After the Soviet Union dissolved in 1991, Canada was the first western nation to recognize Ukrainian independence. The ties of history and family are strong, especially in western Canada, with over 1.4 million Canadians claiming Ukrainian roots. Canadian governments, both Conservative and Liberal, have actively supported initiatives to grow and strengthen Ukrainian governance and, since 2015, to help train Ukraine’s armed forces.

The great strength of democracies is our fundamental belief in norms of fairness and decency. But Vladimir Putin and China’s Xi Jinping have never shared these values. A democratic and prosperous Taiwan and a Ukraine moving in that direction disprove their claim that autocracy is superior to democracy. And let’s not delude ourselves, if Putin gets away with Ukraine, Xi will soon swallow Taiwan.

The weakness of the West is our failure to robustly defend our values. But push back we must and so the next tranche of sanctions must bite not just the personal pocketbooks of President Putin, his cronies and kleptocratic entourage, but their passports as well. Why should they and their families enjoy their mansions in London, study at Harvard or skiing in the Rockies?

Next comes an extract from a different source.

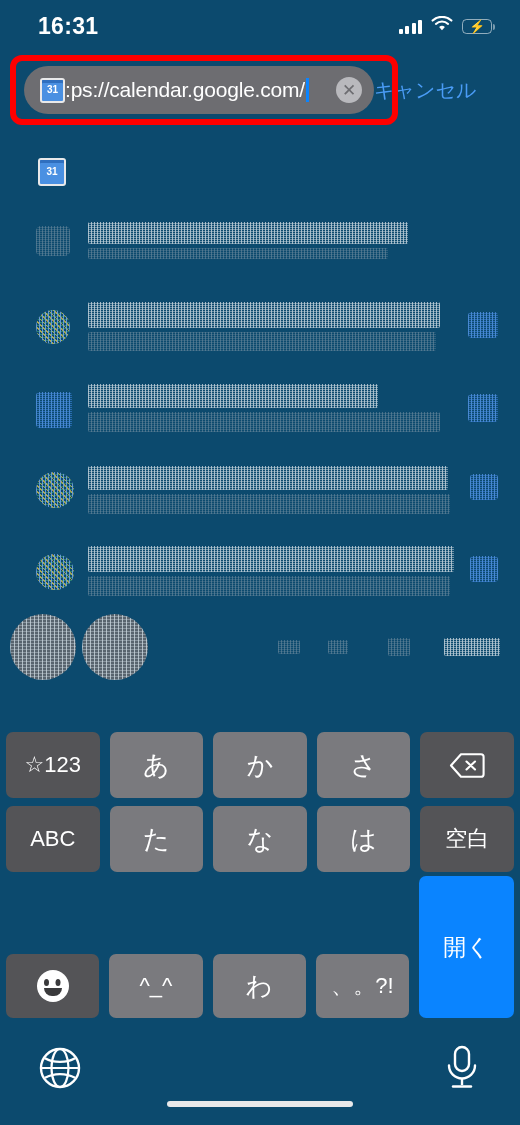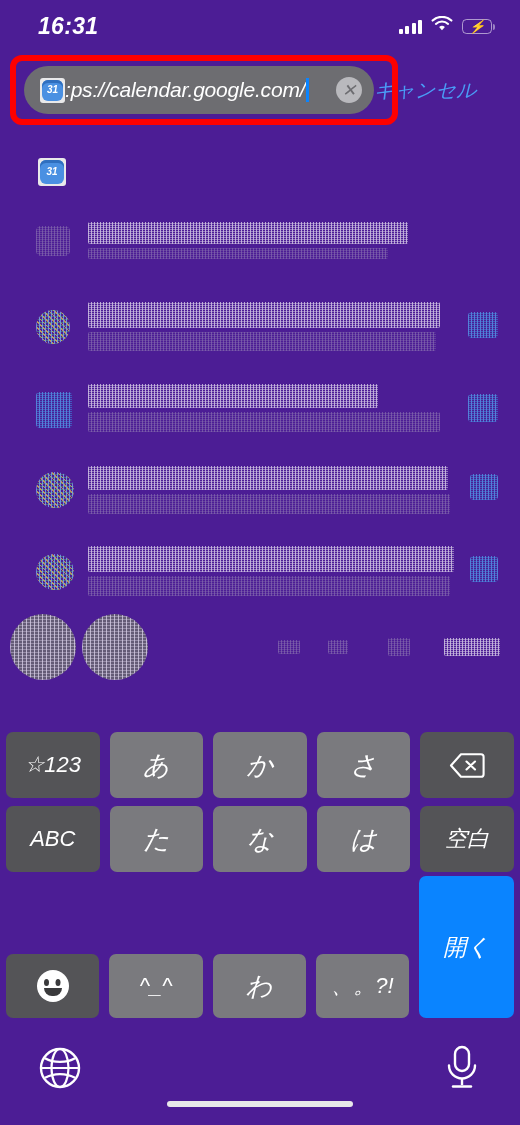"16:31" #screen { background: #4c1d95 -> #0c4a6e; font-style: italic -> none }
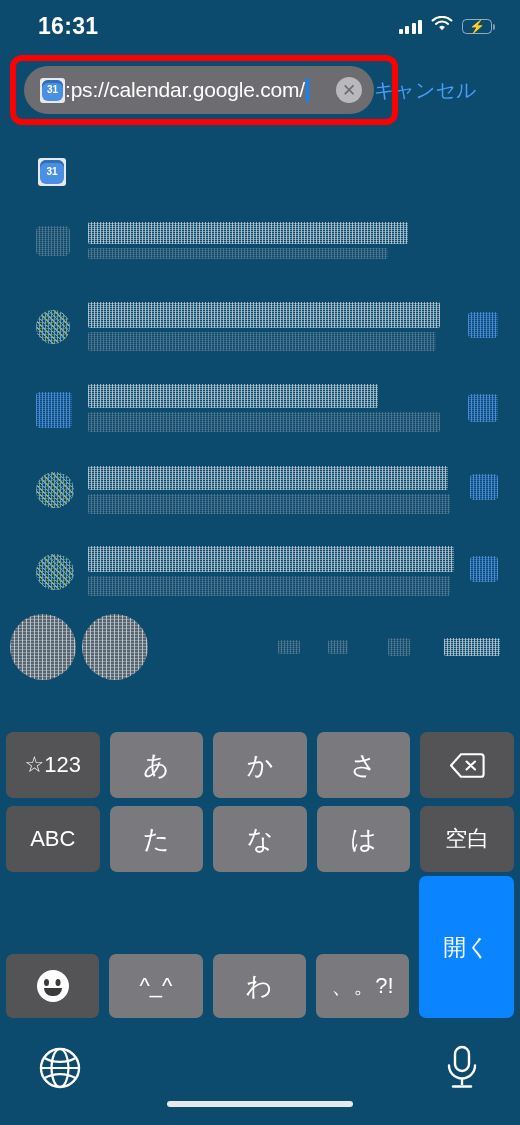"31" .fav-cal-inner { border-radius: 6px -> 1px }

The West also needs to continue beefing up its deterrence through NATO’s collective security alliance. At their Wales summit in 2014 the allies each pledged to commit two per cent of their GDP to defence spending by 2024. Canada currently spends just 1.39 per cent, which means we are outpaced by all our NATO G7 partners: the United States (3.52 per cent), the United Kingdom (2.29), France (2.01), Germany (1.53, and rising to at least 2.0, Chancellor Olaf Scholz announced in the wake of the Russian invasion), and Italy (1.41).

Our habit of seeing the world as we would like it to be is no longer sustainable. As John F. Kennedy put it, “only when our arms are sufficient beyond doubt can we be certain beyond doubt that they will never be employed.” Surrounded by three oceans, and with the Russians and Chinese now active in the Arctic, we need a deployable, combat-capable Navy with destroyers, frigates, submarines, and attendant air and logistical support.

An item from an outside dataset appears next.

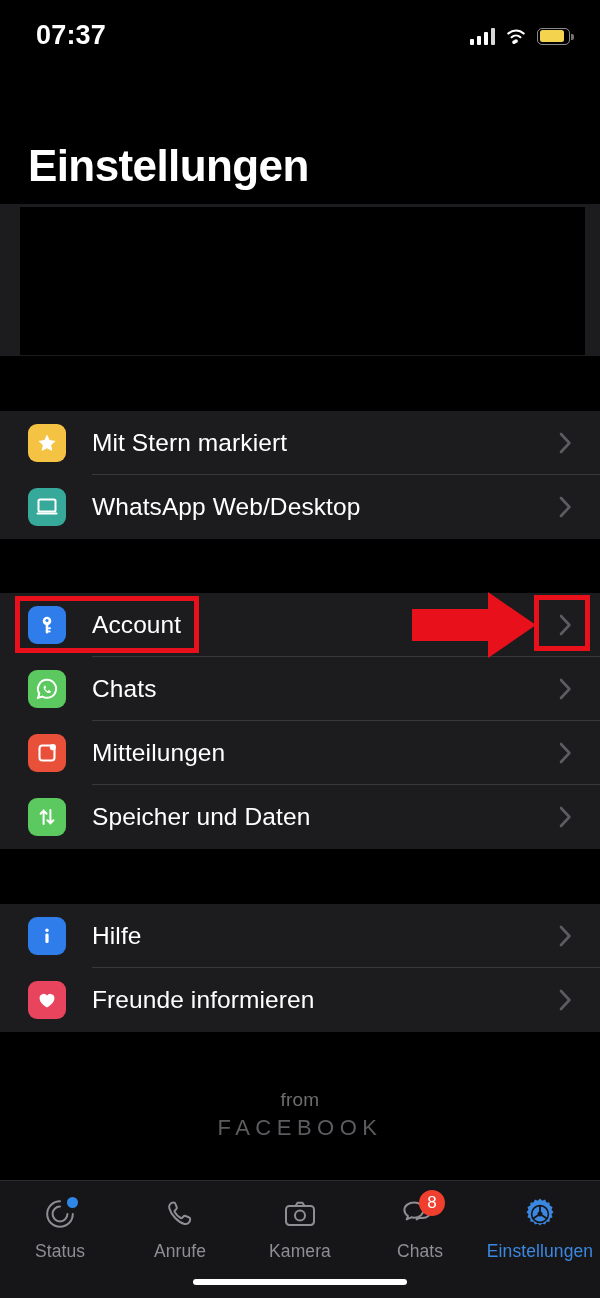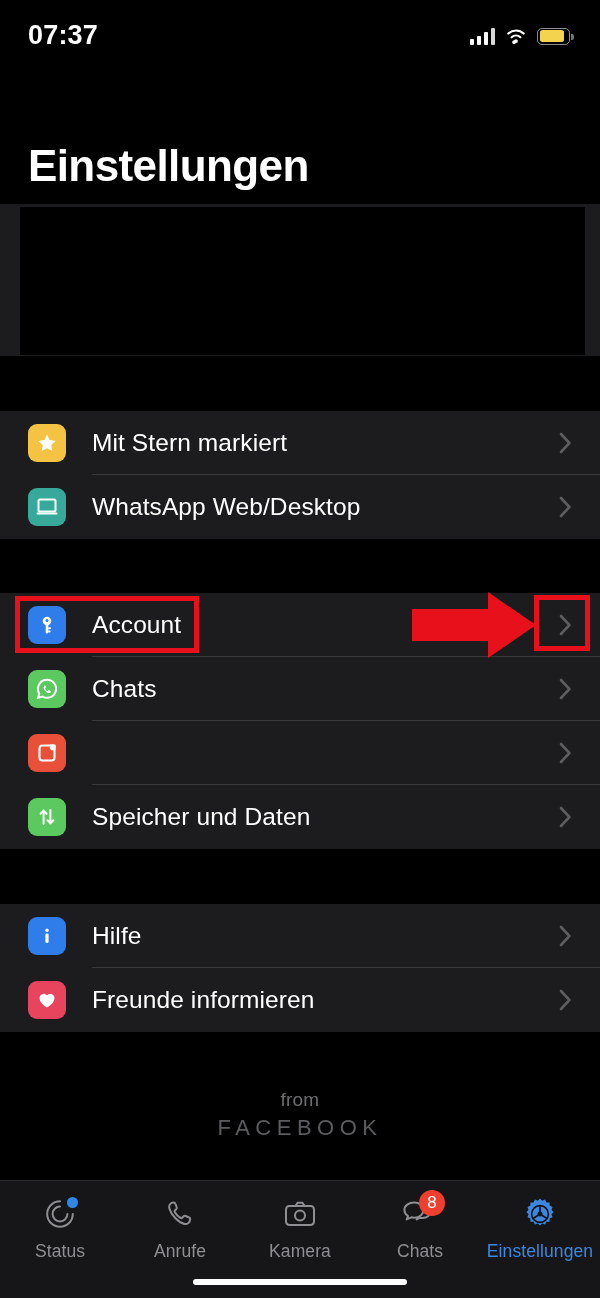"07:37" .status-time { left: 28px -> 36px }
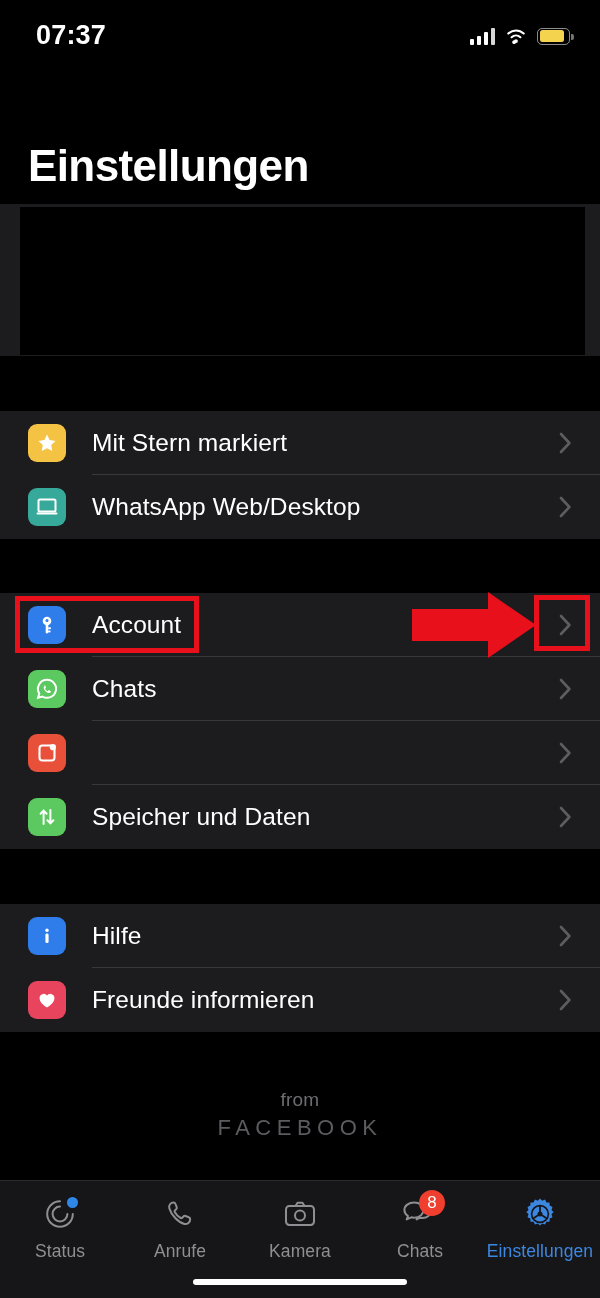"Mitteilungen" div.row-label { html: none -> <div>Mitteilungen</div> }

In addition to the ongoing disinformation and cyberattacks, Putin may decide to counter western sanctions by cutting off the Russian energy supplies to which our European allies, especially Germany, are addicted. Canada and the United States need to help out by ramping up production and getting tankers across the Atlantic (another reason we need more Navy). In the longer term, as a matter of national security, we need gas pipelines to both coasts and the LNG terminals that complement them.

As of last week, we live in a much messier and meaner world. The defining struggle going forward is between democracy and autocracy. Checks on abuse of power and human rights violations have eroded. Democracy is on the back foot. Freedom House reports 16 consecutive years of decline in global freedom, with fully 38 per cent of the world’s population living in “not free” countries, 42 per cent in only “partly free” countries and just 20 per cent — only one in five people on the planet — in “free” countrie

No democracy is perfect, but Canada’s is clearly in the top tier. We can share our experience, especially in managing pluralism, which is increasingly important in an age where tribalism and identity politics are on the rise. The Trudeau government needs to move now on its long-promised initiative to help advance “peace, order and good government.”

In the decades after World War II, the United Nations promoted the notion of fundamental rights. Canadian John Humphrey was instrumental in drafting the United Nations Universal Declaration of Human Rights. During the Cold War the democracies actively advanced, albeit imperfectly, the cause of liberty and representative institutions in their domestic and foreign policies. It was all part and parcel of the larger effort to create an open, rules-based international system built on shared resistance to totalitarianism.

The system worked so well that we have enjoyed a remarkable period of peace and prosperity. But complacency set in. We are now called on once again to redeem and reinforce the norms and rules that ensure our democratic values and protect our way of life.